My Niece Said I Was In Her Drawings—But The Final Page Made Me Lock My Door That Night

My niece moved in after her mom entered rehab—quiet girl, always scribbling in her notebook. One evening, I peeked inside while tidying her room. The pages were filled with drawings of a woman locked in a closet. I asked gently, “Is this your mom?” She stared at me, then whispered, “No… that’s you.” I laughed—until I turned to the last page and saw myself drawn with my eyes crossed out, and a date written underneath. That date was tomorrow.

I’m not someone who spooks easily. I’ve worked in emergency nursing for almost two decades. I’ve seen life at its messiest—blood, heartbreak, full-blown psychotic breaks. But something about that drawing… it got under my skin. It wasn’t just the image. It was the precision. She’d drawn the mole under my chin, the pattern on my favorite cardigan, even the tiny chip on my front tooth.

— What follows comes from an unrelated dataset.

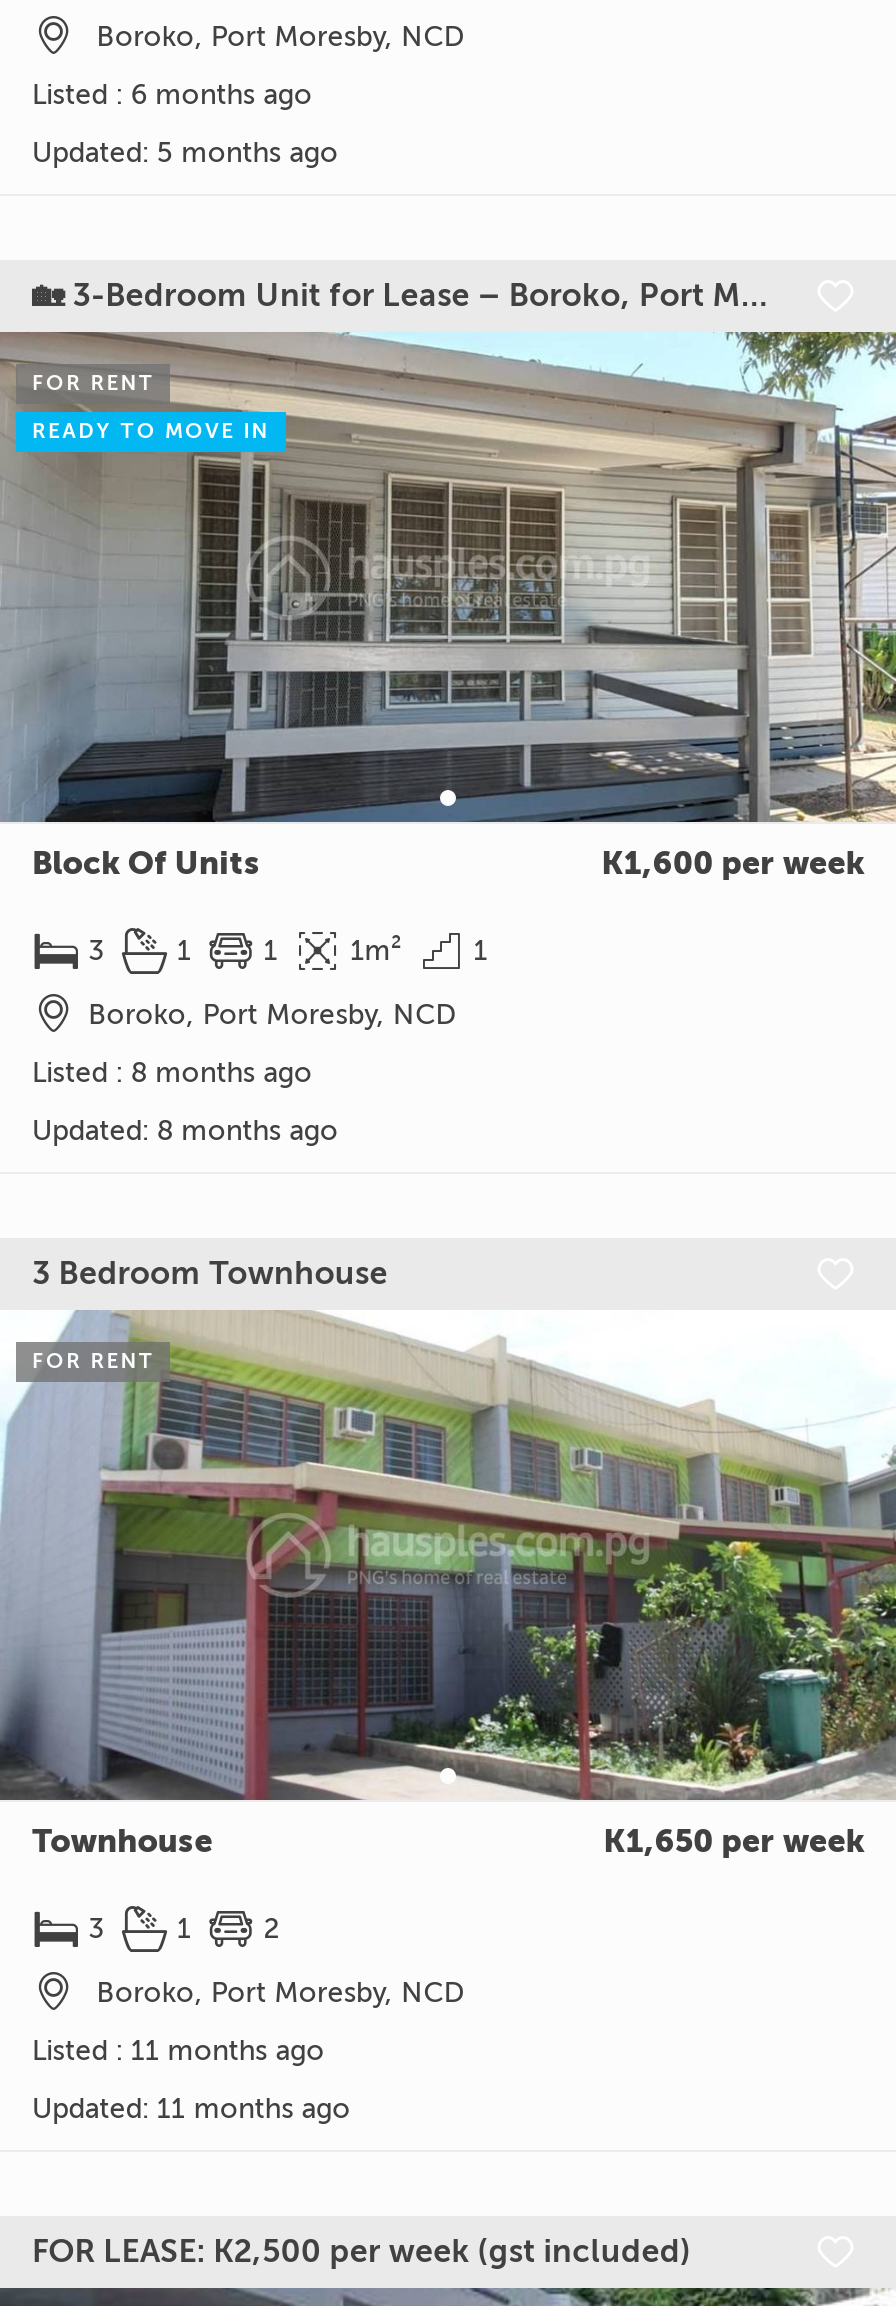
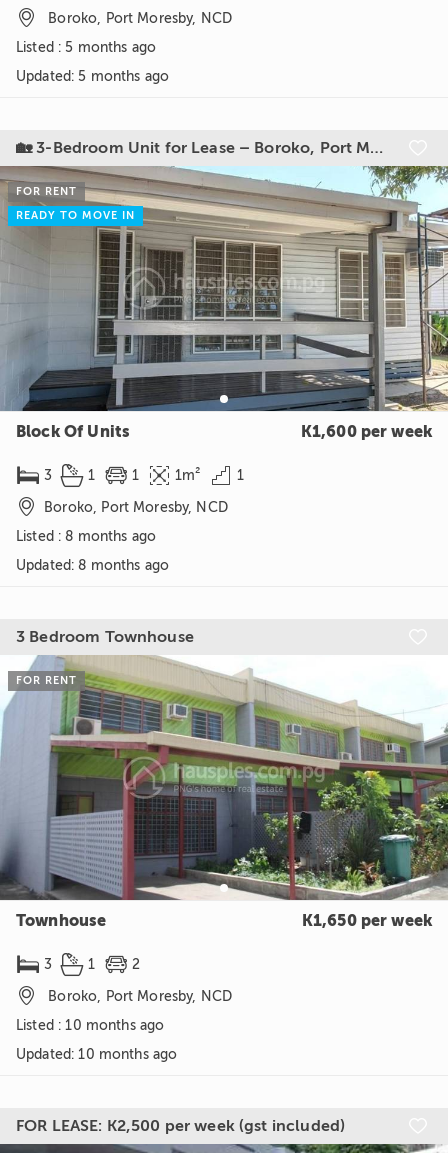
[32,80,312,110] Listed : 6 months ago -> [16,40,156,55] Listed : 5 months ago
[32,2036,325,2066] Listed : 11 months ago -> [16,1018,164,1033] Listed : 10 months ago
[32,2094,351,2124] Updated: 11 months ago -> [16,1047,177,1062] Updated: 10 months ago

I didn’t say anything that night. Just kissed her forehead, wished her goodnight, and went to bed with a stomach full of unease. That was the first night I locked my bedroom door since moving into that house six years ago.

Let me back up.

My niece, Safiya, came to live with me three weeks ago. Her mom—my younger sister Laleh—had finally agreed to enter treatment after years of struggling with meth and prescription pills. The arrangement wasn’t sudden, but the change in our house was. Safiya was 12, but looked 10. Small for her age, with this haunted stare like she’d already seen too much. She didn’t talk much. Just drew.

She carried that notebook like it was a part of her body. Always clutching it under her arm or curling around it like a cat when she slept. I respected her privacy. Until that night.

After seeing that final page, I started noticing things.

Little details I’d brushed off before, but now they stuck. Like the time I found a spoon jammed into the bathroom door’s lock. She said it was “just playing spies.” Or how she’d sometimes sit for hours staring at the attic hatch in the hallway, as if waiting for something—or someone—to come down. The drawings grew more vivid. More… knowing.

One morning I found a new sketch left on the kitchen table. It showed me, asleep in my bed, and someone standing over me with a pair of scissors. The person had no face. Just a dark blur where the features should’ve been. Safiya was already at school, so I texted her a simple question: “Did you draw this?”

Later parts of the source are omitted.